> [Exercise instructions]:
The records below are to be restated word for word; their pictures are not.

************

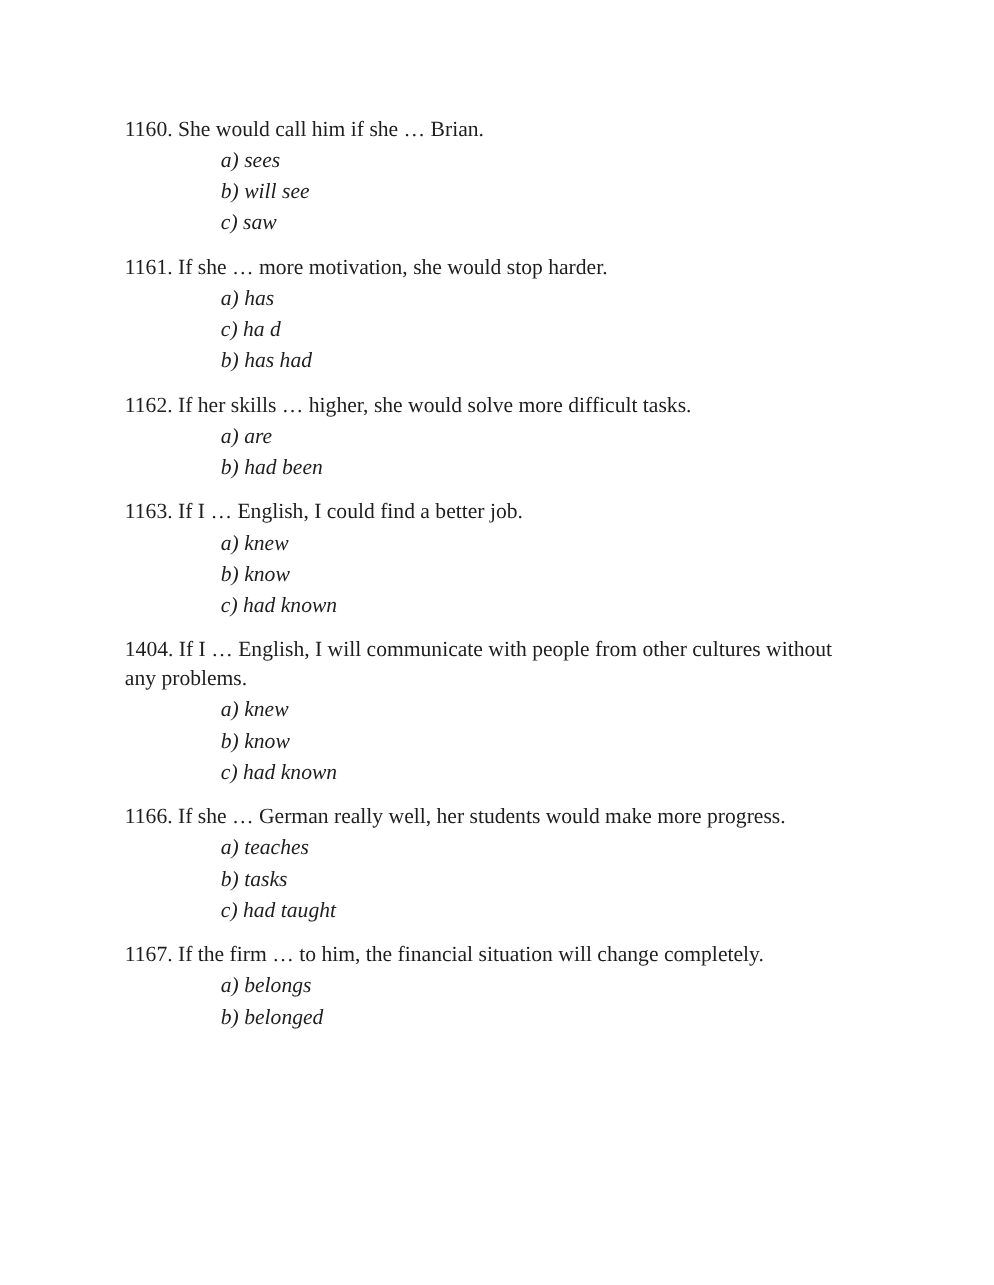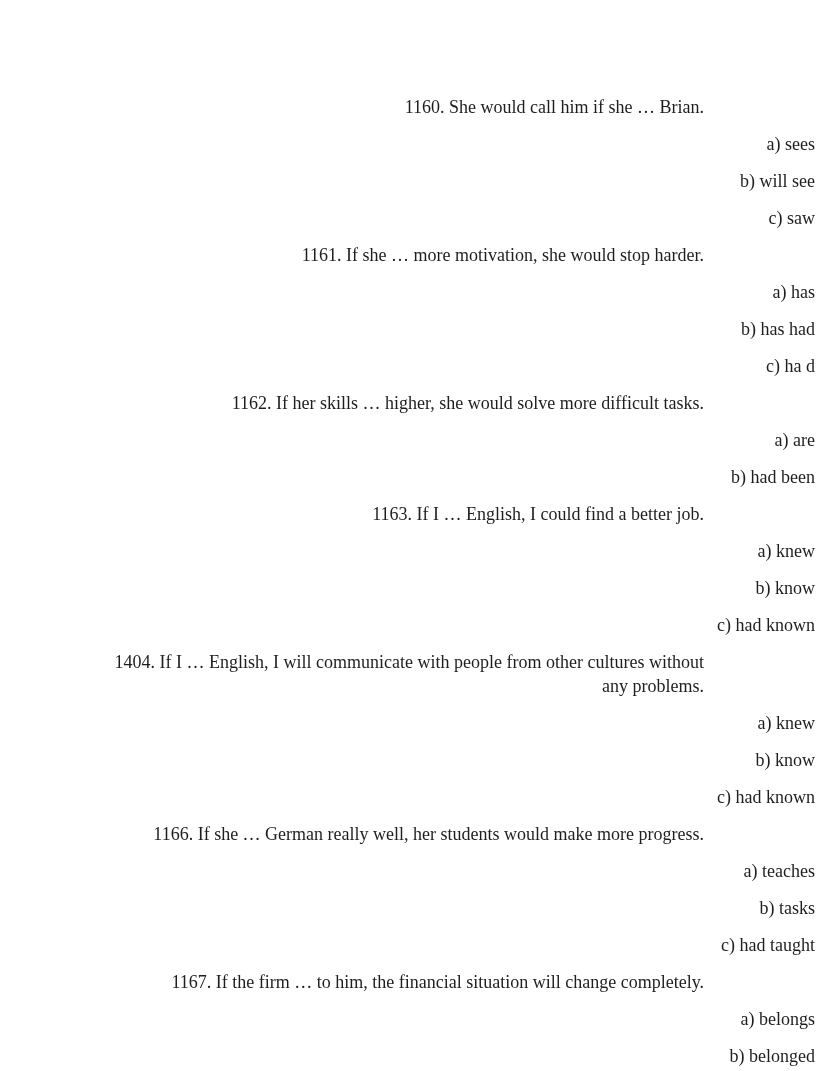--- a/index.html
+++ b/index.html
@@ -15,48 +15,48 @@
     padding: 95px 0 0 104px;
     background: #ffffff;
     color: #1e1e1e;
     font-family: "Liberation Serif", serif;
     font-size: 18px;
     line-height: 24px;
     overflow: hidden;
   }
   .question {
     margin: 0 0 13px 0;
-    text-align: right;
   }
   .q-text {
     margin: 0;
     max-width: 600px;
   }
   .option {
-    margin: 13px;
+    margin: 2px;
     padding-left: 78px;
+    font-style: italic;
   }
 </style>
 </head>
 <body>
 
 <div class="page">
 
   <div class="question">
     <p class="q-text"><span>1160.</span> <span>She would call him if she … Brian.</span></p>
     <p class="option">a) sees</p>
     <p class="option">b) will see</p>
     <p class="option">c) saw</p>
   </div>
 
   <div class="question">
     <p class="q-text"><span>1161.</span> <span>If she … more motivation, she would stop harder.</span></p>
     <p class="option">a) has</p>
+    <p class="option">c) ha d</p>
     <p class="option">b) has had</p>
-    <p class="option">c) ha d</p>
   </div>
 
   <div class="question">
     <p class="q-text"><span>1162.</span> <span>If her skills … higher, she would solve more difficult tasks.</span></p>
     <p class="option">a) are</p>
     <p class="option">b) had been</p>
   </div>
 
   <div class="question">
     <p class="q-text"><span>1163.</span> <span>If I … English, I could find a better job.</span></p>

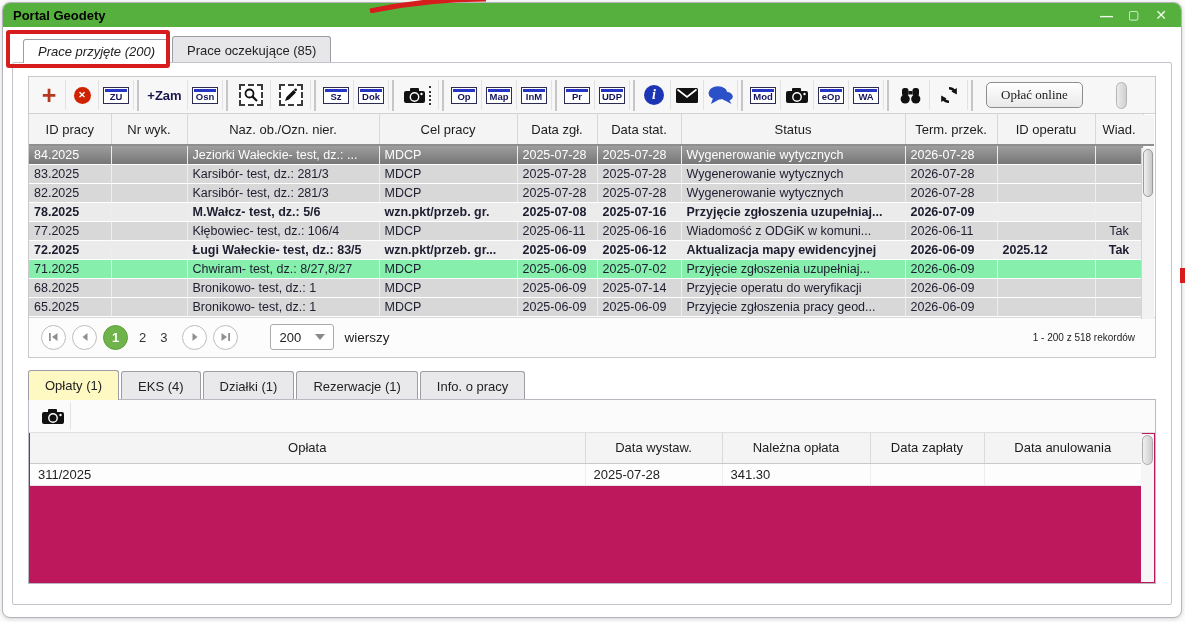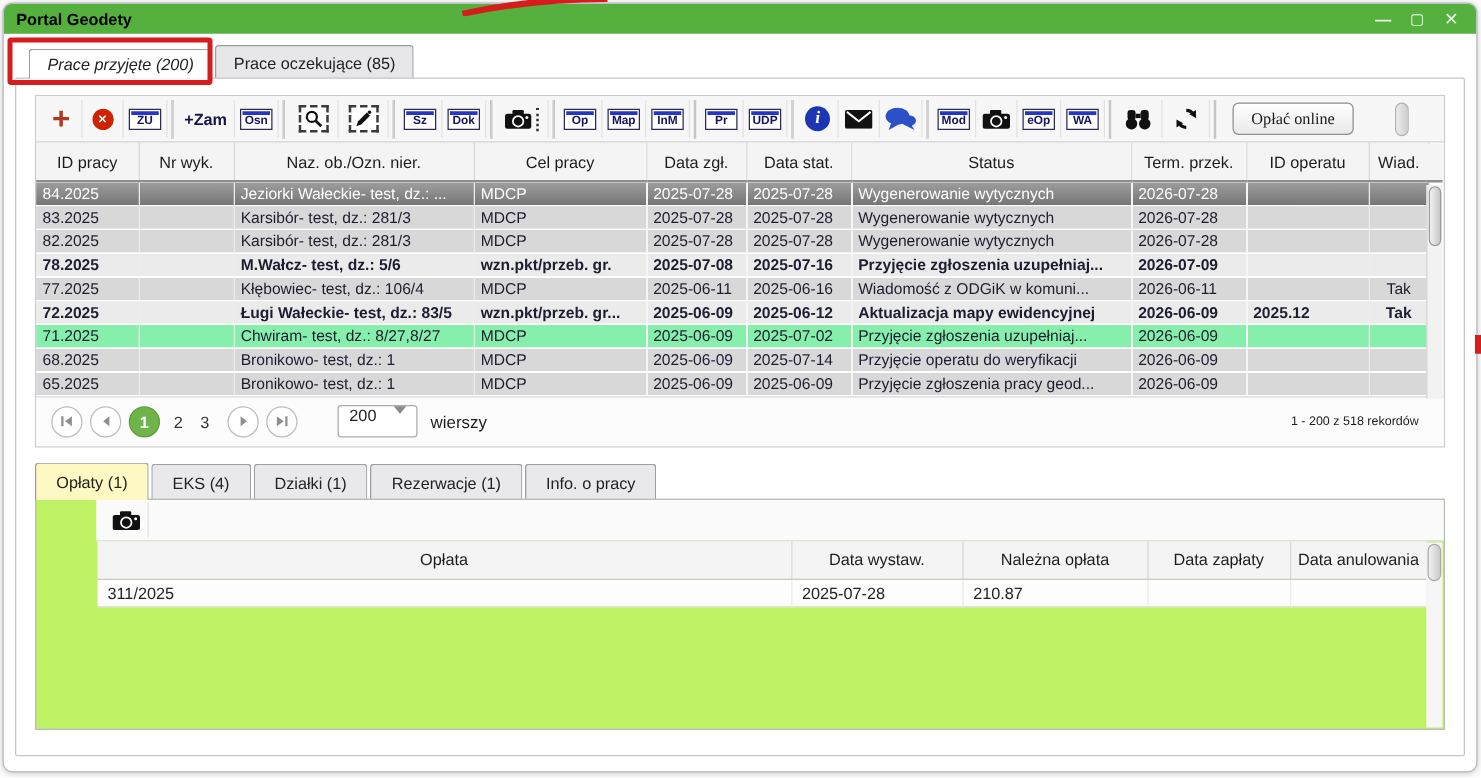--- a/index.html
+++ b/index.html
@@ -64,31 +64,31 @@
   .grid-sb .thumb { margin:1px; height:48px; border:1px solid #9b9b9b; border-radius:6px; background:linear-gradient(90deg,#f0f0f0,#c8c8c8); }
 
   
   .pagination { height:40px; display:flex; align-items:center; padding:0 12px; background:#fcfcfc; border-top:1px solid #d8d8d8; }
   .pg-btn { width:25px; height:25px; border-radius:50%; border:1px solid #bdbdbd; background:#fff; margin-right:6px;
             display:flex; align-items:center; justify-content:center; cursor:pointer; }
   .pg-page { font-size:13px; color:#333; margin:0 7px; cursor:pointer; }
   .pg-active { width:25px; height:25px; border-radius:50%; background:#6fb44a; border:1px solid #5e9f3c; color:#fff;
                font-size:13px; font-weight:bold; display:flex; align-items:center; justify-content:center; margin-right:4px; cursor:default; }
   .pg-select { margin-left:26px; width:64px; height:26px; border:1px solid #ababab; border-radius:3px; background:#fff;
-               display:flex; padding:0 8px; font-size:13px; color:#222; cursor:pointer; }
+               display:flex; align-items:center; padding:0 8px; font-size:13px; color:#222; cursor:pointer; }
   .caret { margin-left:auto; width:0; height:0; border-left:5px solid transparent; border-right:5px solid transparent; border-top:6px solid #8a8a8a; }
   .pg-rows-label { margin-left:10px; font-size:13.5px; color:#1c1c1c; }
   .pg-summary { margin-left:auto; font-size:10px; color:#1c1c1c; padding-right:8px; }
 
   
   .detail-tabs { position:absolute; left:15px; top:307px; display:flex; align-items:flex-end; gap:2px; }
   .dtab { height:29px; display:flex; align-items:center; padding:0 16px; font-size:13px; color:#222;
           border:1px solid #9d9da5; border-bottom:none; border-radius:3px 3px 0 0; background:#e9e9eb; cursor:default; }
   .dtab.active { background:#fef9c3; height:30px; z-index:3; }
-  .detail-frame { position:absolute; left:15px; right:15px; top:336px; height:185px; border:1px solid #b9b9c1; background:#bef264; z-index:2;padding-left:48px; }
+  .detail-frame { position:absolute; left:15px; right:15px; top:336px; height:185px; border:1px solid #b9b9c1; background:#be185d; z-index:2; }
   .dt-toolbar { height:33px; background:#fbfbfb; border-bottom:1px solid #e0e0e0; display:flex; align-items:center; padding-left:6px; }
   .dt-tb { width:36px; height:28px; background:transparent; border:none; border-right:1px solid #e3e3e3;
            display:flex; align-items:center; justify-content:center; cursor:pointer; }
   table.dgrid { border-collapse:collapse; table-layout:fixed; width:calc(100% - 14px); margin-left:1px; }
   .dgrid th { height:30px; background:#f4f4f4; font-weight:normal; font-size:13px; color:#1c1c1c;
               border-right:1px solid #dadada; border-bottom:1px solid #c9c9c9; }
   .dgrid td { height:22px; font-size:13px; color:#222; padding:0 8px; border-right:1px solid #ededed; border-bottom:1px solid #e4e4e4; background:#fdfdfd; }
   .dt-sb { position:absolute; right:1px; top:34px; width:13px; bottom:1px; background:#f6f6f6; }
   .dt-sb .thumb { margin:1px; height:30px; border:1px solid #aaa; border-radius:6px; background:linear-gradient(90deg,#f0f0f0,#cccccc); }
 
@@ -483,21 +483,21 @@
             <th>Należna opłata</th>
             <th>Data zapłaty</th>
             <th>Data anulowania</th>
           </tr>
         </thead>
         <tbody>
 
             <tr>
               <td>311/2025</td>
               <td>2025-07-28</td>
-              <td>210.87</td>
+              <td>341.30</td>
               <td></td>
               <td></td>
             </tr>
           </tbody>
       </table>
       <div class="dt-sb">
           <div class="thumb"></div>
         </div>
     </div>
   </div>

************

> [Answer space]:
--- a/index.html
+++ b/index.html
@@ -15,48 +15,48 @@
     padding: 95px 0 0 104px;
     background: #ffffff;
     color: #1e1e1e;
     font-family: "Liberation Serif", serif;
     font-size: 18px;
     line-height: 24px;
     overflow: hidden;
   }
   .question {
     margin: 0 0 13px 0;
-    text-align: right;
   }
   .q-text {
     margin: 0;
     max-width: 600px;
   }
   .option {
-    margin: 13px;
+    margin: 2px;
     padding-left: 78px;
+    font-style: italic;
   }
 </style>
 </head>
 <body>
 
 <div class="page">
 
   <div class="question">
     <p class="q-text"><span>1160.</span> <span>She would call him if she … Brian.</span></p>
     <p class="option">a) sees</p>
     <p class="option">b) will see</p>
     <p class="option">c) saw</p>
   </div>
 
   <div class="question">
     <p class="q-text"><span>1161.</span> <span>If she … more motivation, she would stop harder.</span></p>
     <p class="option">a) has</p>
+    <p class="option">c) ha d</p>
     <p class="option">b) has had</p>
-    <p class="option">c) ha d</p>
   </div>
 
   <div class="question">
     <p class="q-text"><span>1162.</span> <span>If her skills … higher, she would solve more difficult tasks.</span></p>
     <p class="option">a) are</p>
     <p class="option">b) had been</p>
   </div>
 
   <div class="question">
     <p class="q-text"><span>1163.</span> <span>If I … English, I could find a better job.</span></p>

--- a/index.html
+++ b/index.html
@@ -64,31 +64,31 @@
   .grid-sb .thumb { margin:1px; height:48px; border:1px solid #9b9b9b; border-radius:6px; background:linear-gradient(90deg,#f0f0f0,#c8c8c8); }
 
   
   .pagination { height:40px; display:flex; align-items:center; padding:0 12px; background:#fcfcfc; border-top:1px solid #d8d8d8; }
   .pg-btn { width:25px; height:25px; border-radius:50%; border:1px solid #bdbdbd; background:#fff; margin-right:6px;
             display:flex; align-items:center; justify-content:center; cursor:pointer; }
   .pg-page { font-size:13px; color:#333; margin:0 7px; cursor:pointer; }
   .pg-active { width:25px; height:25px; border-radius:50%; background:#6fb44a; border:1px solid #5e9f3c; color:#fff;
                font-size:13px; font-weight:bold; display:flex; align-items:center; justify-content:center; margin-right:4px; cursor:default; }
   .pg-select { margin-left:26px; width:64px; height:26px; border:1px solid #ababab; border-radius:3px; background:#fff;
-               display:flex; padding:0 8px; font-size:13px; color:#222; cursor:pointer; }
+               display:flex; align-items:center; padding:0 8px; font-size:13px; color:#222; cursor:pointer; }
   .caret { margin-left:auto; width:0; height:0; border-left:5px solid transparent; border-right:5px solid transparent; border-top:6px solid #8a8a8a; }
   .pg-rows-label { margin-left:10px; font-size:13.5px; color:#1c1c1c; }
   .pg-summary { margin-left:auto; font-size:10px; color:#1c1c1c; padding-right:8px; }
 
   
   .detail-tabs { position:absolute; left:15px; top:307px; display:flex; align-items:flex-end; gap:2px; }
   .dtab { height:29px; display:flex; align-items:center; padding:0 16px; font-size:13px; color:#222;
           border:1px solid #9d9da5; border-bottom:none; border-radius:3px 3px 0 0; background:#e9e9eb; cursor:default; }
   .dtab.active { background:#fef9c3; height:30px; z-index:3; }
-  .detail-frame { position:absolute; left:15px; right:15px; top:336px; height:185px; border:1px solid #b9b9c1; background:#bef264; z-index:2;padding-left:48px; }
+  .detail-frame { position:absolute; left:15px; right:15px; top:336px; height:185px; border:1px solid #b9b9c1; background:#be185d; z-index:2; }
   .dt-toolbar { height:33px; background:#fbfbfb; border-bottom:1px solid #e0e0e0; display:flex; align-items:center; padding-left:6px; }
   .dt-tb { width:36px; height:28px; background:transparent; border:none; border-right:1px solid #e3e3e3;
            display:flex; align-items:center; justify-content:center; cursor:pointer; }
   table.dgrid { border-collapse:collapse; table-layout:fixed; width:calc(100% - 14px); margin-left:1px; }
   .dgrid th { height:30px; background:#f4f4f4; font-weight:normal; font-size:13px; color:#1c1c1c;
               border-right:1px solid #dadada; border-bottom:1px solid #c9c9c9; }
   .dgrid td { height:22px; font-size:13px; color:#222; padding:0 8px; border-right:1px solid #ededed; border-bottom:1px solid #e4e4e4; background:#fdfdfd; }
   .dt-sb { position:absolute; right:1px; top:34px; width:13px; bottom:1px; background:#f6f6f6; }
   .dt-sb .thumb { margin:1px; height:30px; border:1px solid #aaa; border-radius:6px; background:linear-gradient(90deg,#f0f0f0,#cccccc); }
 
@@ -483,21 +483,21 @@
             <th>Należna opłata</th>
             <th>Data zapłaty</th>
             <th>Data anulowania</th>
           </tr>
         </thead>
         <tbody>
 
             <tr>
               <td>311/2025</td>
               <td>2025-07-28</td>
-              <td>210.87</td>
+              <td>341.30</td>
               <td></td>
               <td></td>
             </tr>
           </tbody>
       </table>
       <div class="dt-sb">
           <div class="thumb"></div>
         </div>
     </div>
   </div>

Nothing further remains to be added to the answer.